**About this exercise**
Transcription task. Write out each entry verbatim and exclude any image.

[Data extracted from a collection]
Segment Open

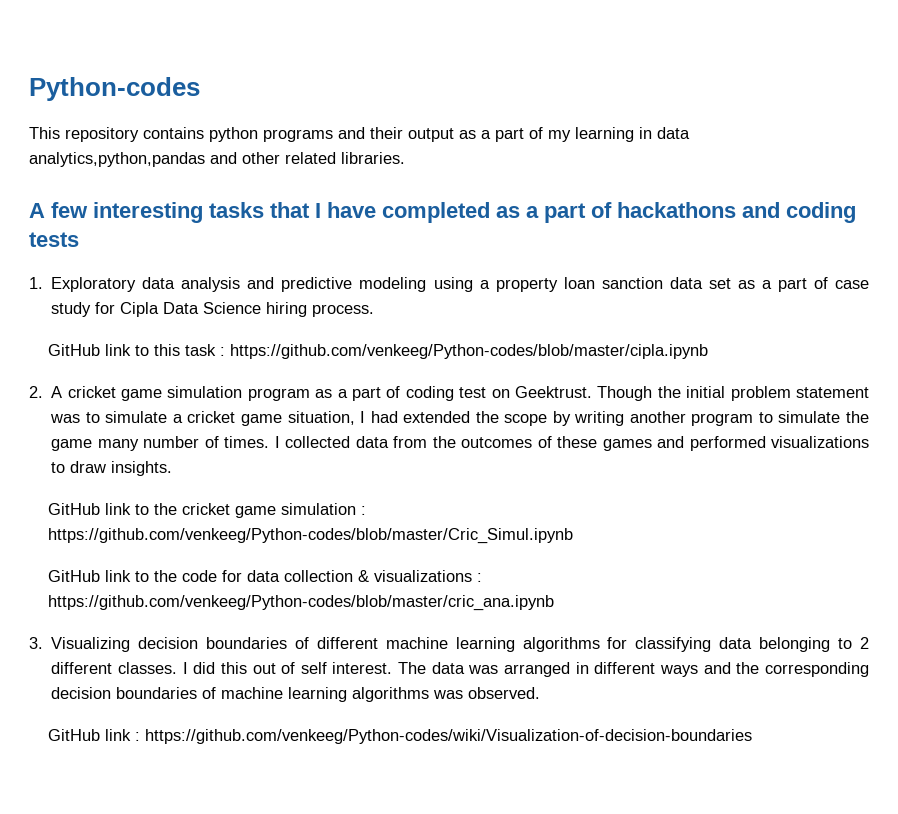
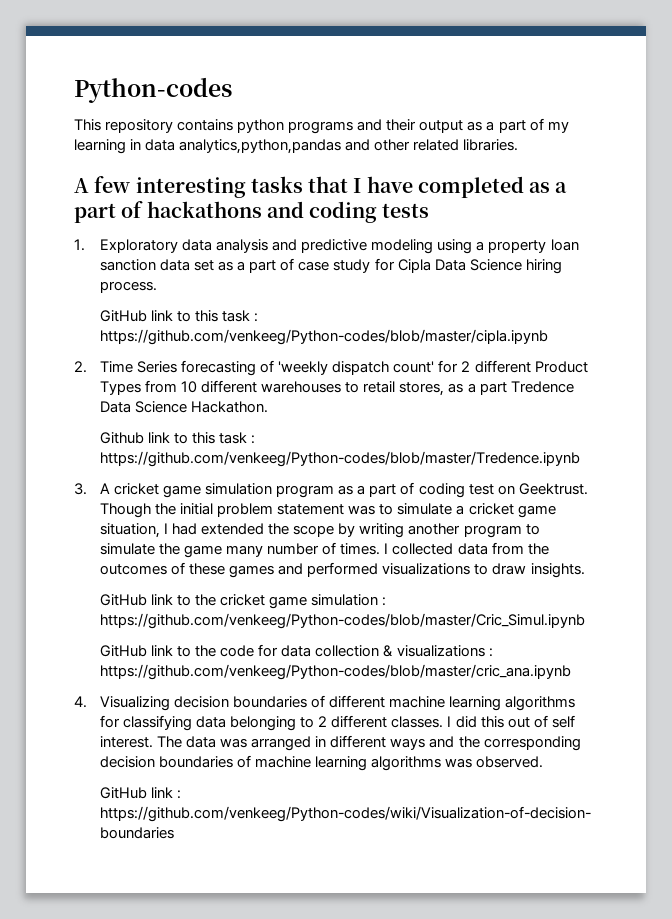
- 2. A cricket game simulation program as a part of coding test on Geektrust.
+ 2. Time Series forecasting of 'weekly dispatch count' for 2 different Product Types from 10 different warehouses to retail stores, as a part Tredence Data Science Hackathon.
+ Github link to this task : https://github.com/venkeeg/Python-codes/blob/master/Tredence.ipynb
+ 3. A cricket game simulation program as a part of coding test on Geektrust.
- 3. Visualizing decision boundaries of different machine learning algorithms for classifying data belonging to 2 different classes.
+ 4. Visualizing decision boundaries of different machine learning algorithms for classifying data belonging to 2 different classes.

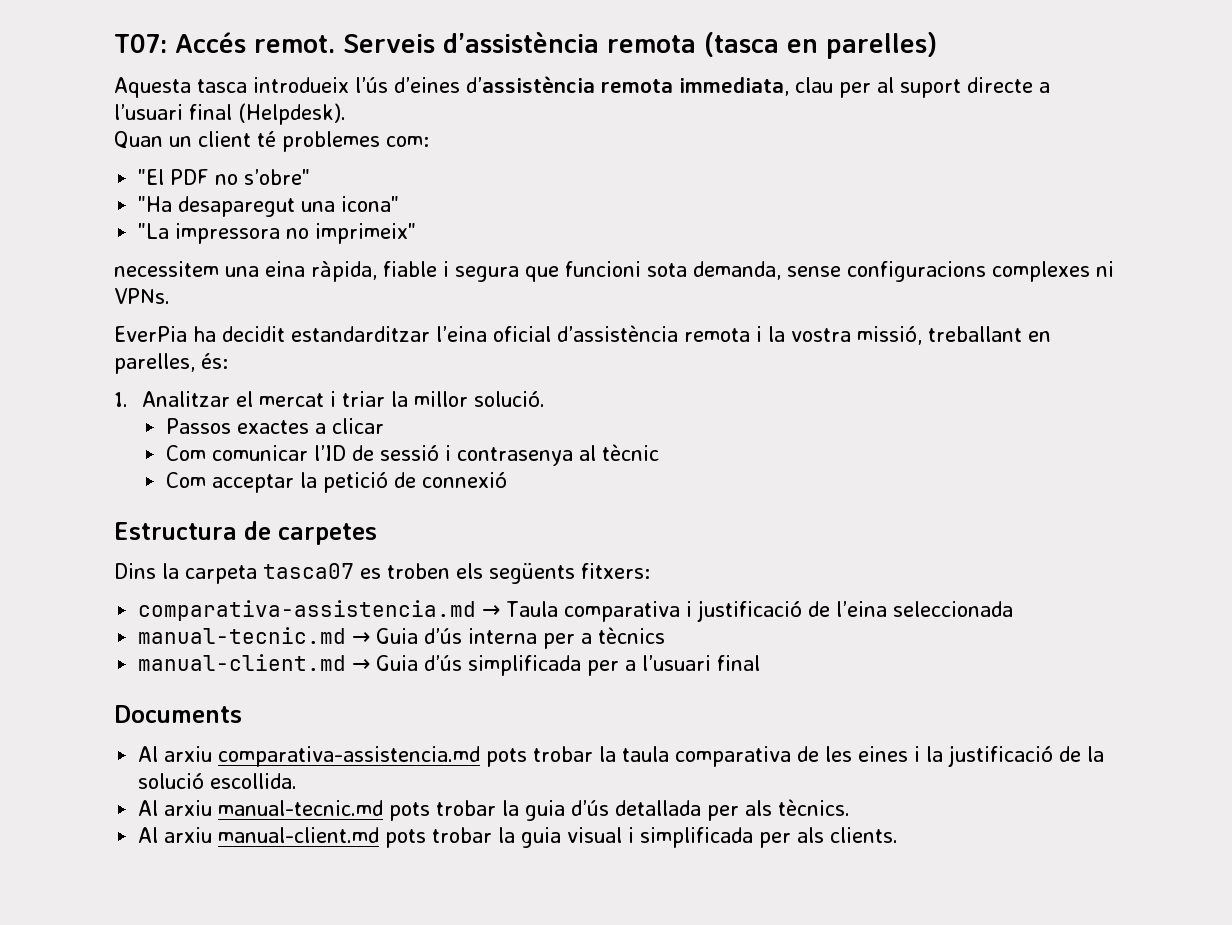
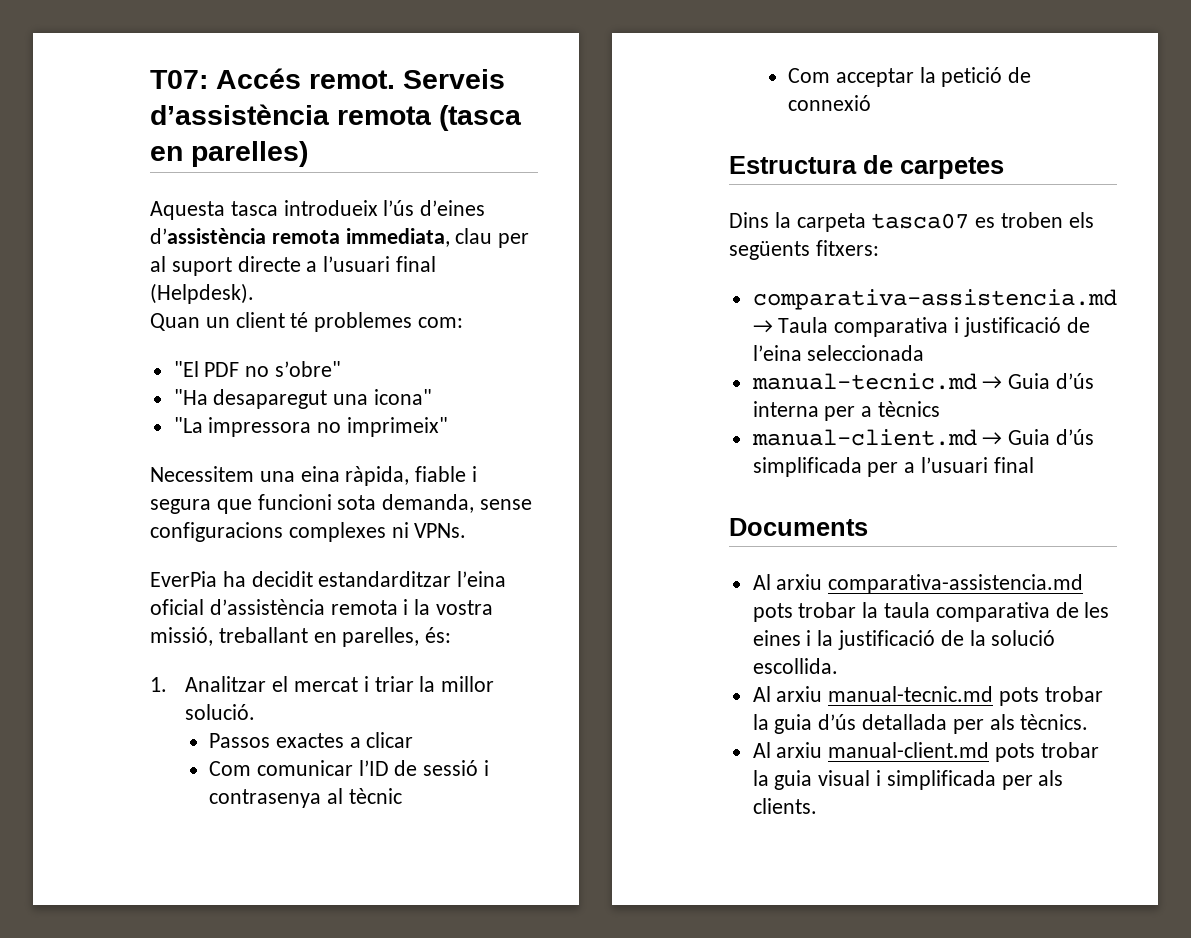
- necessitem una eina ràpida, fiable i segura que funcioni sota demanda, sense configuracions complexes ni VPNs.
+ Necessitem una eina ràpida, fiable i segura que funcioni sota demanda, sense configuracions complexes ni VPNs.

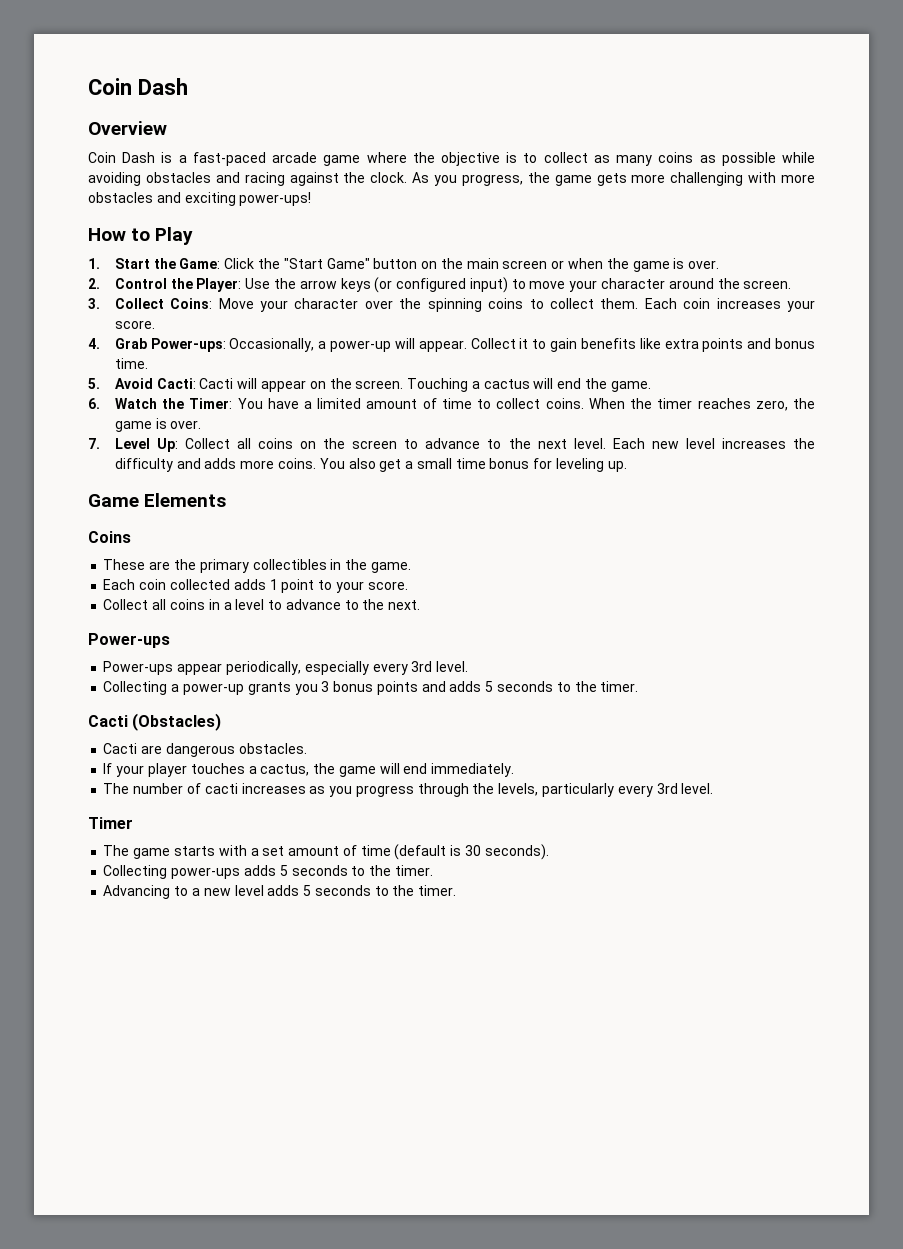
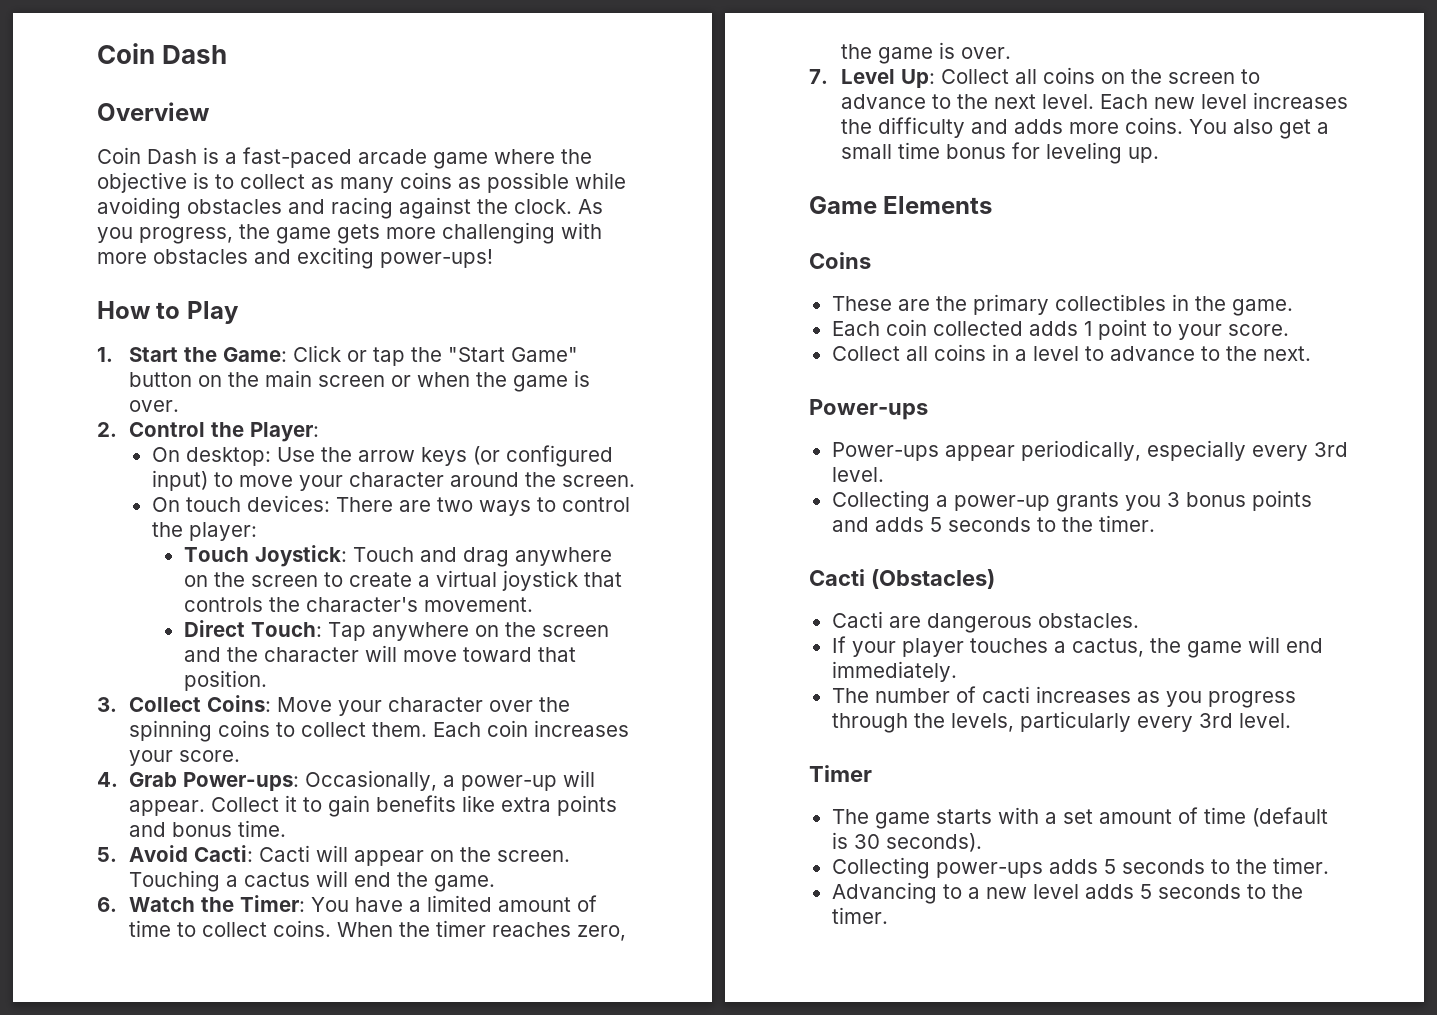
- 1. Start the Game: Click the "Start Game" button on the main screen or when the game is over.
+ 1. Start the Game: Click or tap the "Start Game" button on the main screen or when the game is over.
- 2. Control the Player: Use the arrow keys (or configured input) to move your character around the screen.
+ 2. Control the Player:
+ On desktop: Use the arrow keys (or configured input) to move your character around the screen.
+ On touch devices: There are two ways to control the player:
+ Touch Joystick: Touch and drag anywhere on the screen to create a virtual joystick that controls the character's movement.
+ Direct Touch: Tap anywhere on the screen and the character will move toward that position.

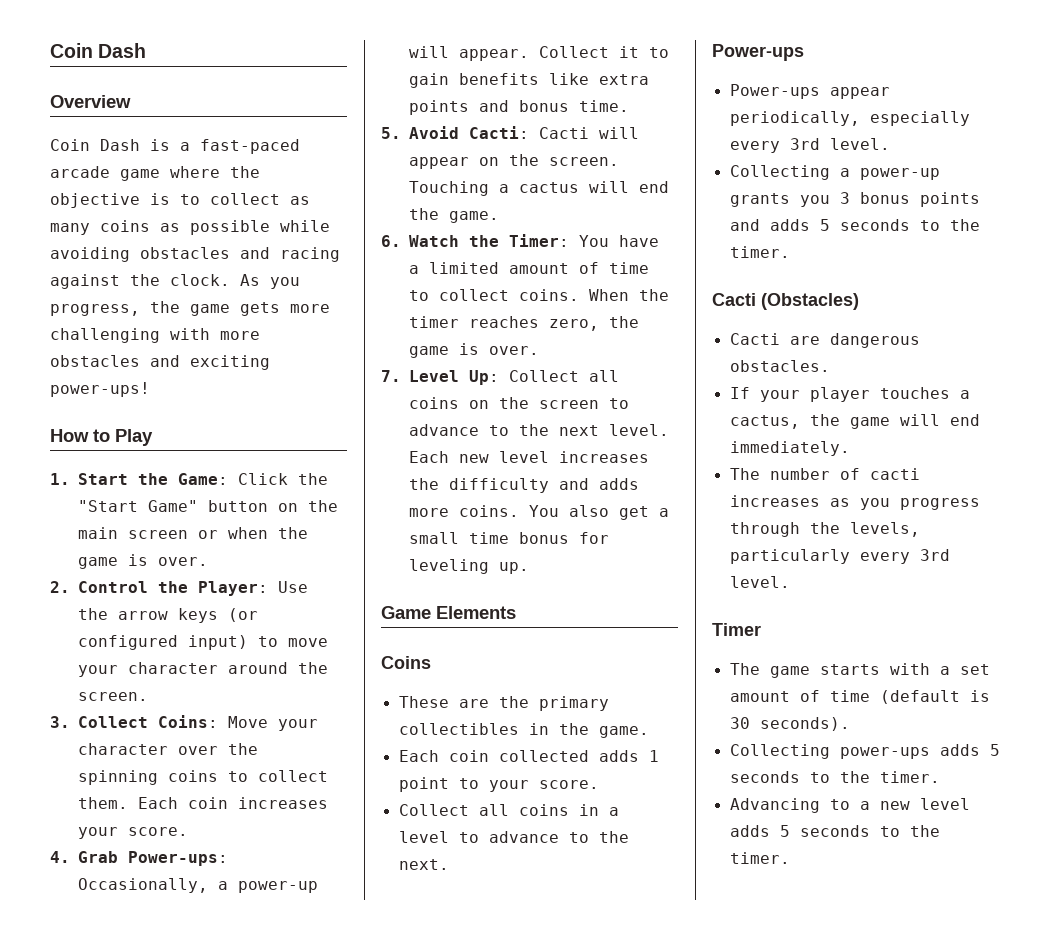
- 1. Start the Game: Click or tap the "Start Game" button on the main screen or when the game is over.
+ 1. Start the Game: Click the "Start Game" button on the main screen or when the game is over.
- 2. Control the Player:
- On desktop: Use the arrow keys (or configured input) to move your character around the screen.
+ 2. Control the Player: Use the arrow keys (or configured input) to move your character around the screen.
- On touch devices: There are two ways to control the player:
- Touch Joystick: Touch and drag anywhere on the screen to create a virtual joystick that controls the character's movement.
- Direct Touch: Tap anywhere on the screen and the character will move toward that position.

Segment Closed

**Result of the exercise**
- 2. A cricket game simulation program as a part of coding test on Geektrust.
+ 2. Time Series forecasting of 'weekly dispatch count' for 2 different Product Types from 10 different warehouses to retail stores, as a part Tredence Data Science Hackathon.
+ Github link to this task : https://github.com/venkeeg/Python-codes/blob/master/Tredence.ipynb
+ 3. A cricket game simulation program as a part of coding test on Geektrust.
- 3. Visualizing decision boundaries of different machine learning algorithms for classifying data belonging to 2 different classes.
+ 4. Visualizing decision boundaries of different machine learning algorithms for classifying data belonging to 2 different classes.

- necessitem una eina ràpida, fiable i segura que funcioni sota demanda, sense configuracions complexes ni VPNs.
+ Necessitem una eina ràpida, fiable i segura que funcioni sota demanda, sense configuracions complexes ni VPNs.

- 1. Start the Game: Click the "Start Game" button on the main screen or when the game is over.
+ 1. Start the Game: Click or tap the "Start Game" button on the main screen or when the game is over.
- 2. Control the Player: Use the arrow keys (or configured input) to move your character around the screen.
+ 2. Control the Player:
+ On desktop: Use the arrow keys (or configured input) to move your character around the screen.
+ On touch devices: There are two ways to control the player:
+ Touch Joystick: Touch and drag anywhere on the screen to create a virtual joystick that controls the character's movement.
+ Direct Touch: Tap anywhere on the screen and the character will move toward that position.

- 1. Start the Game: Click or tap the "Start Game" button on the main screen or when the game is over.
+ 1. Start the Game: Click the "Start Game" button on the main screen or when the game is over.
- 2. Control the Player:
- On desktop: Use the arrow keys (or configured input) to move your character around the screen.
+ 2. Control the Player: Use the arrow keys (or configured input) to move your character around the screen.
- On touch devices: There are two ways to control the player:
- Touch Joystick: Touch and drag anywhere on the screen to create a virtual joystick that controls the character's movement.
- Direct Touch: Tap anywhere on the screen and the character will move toward that position.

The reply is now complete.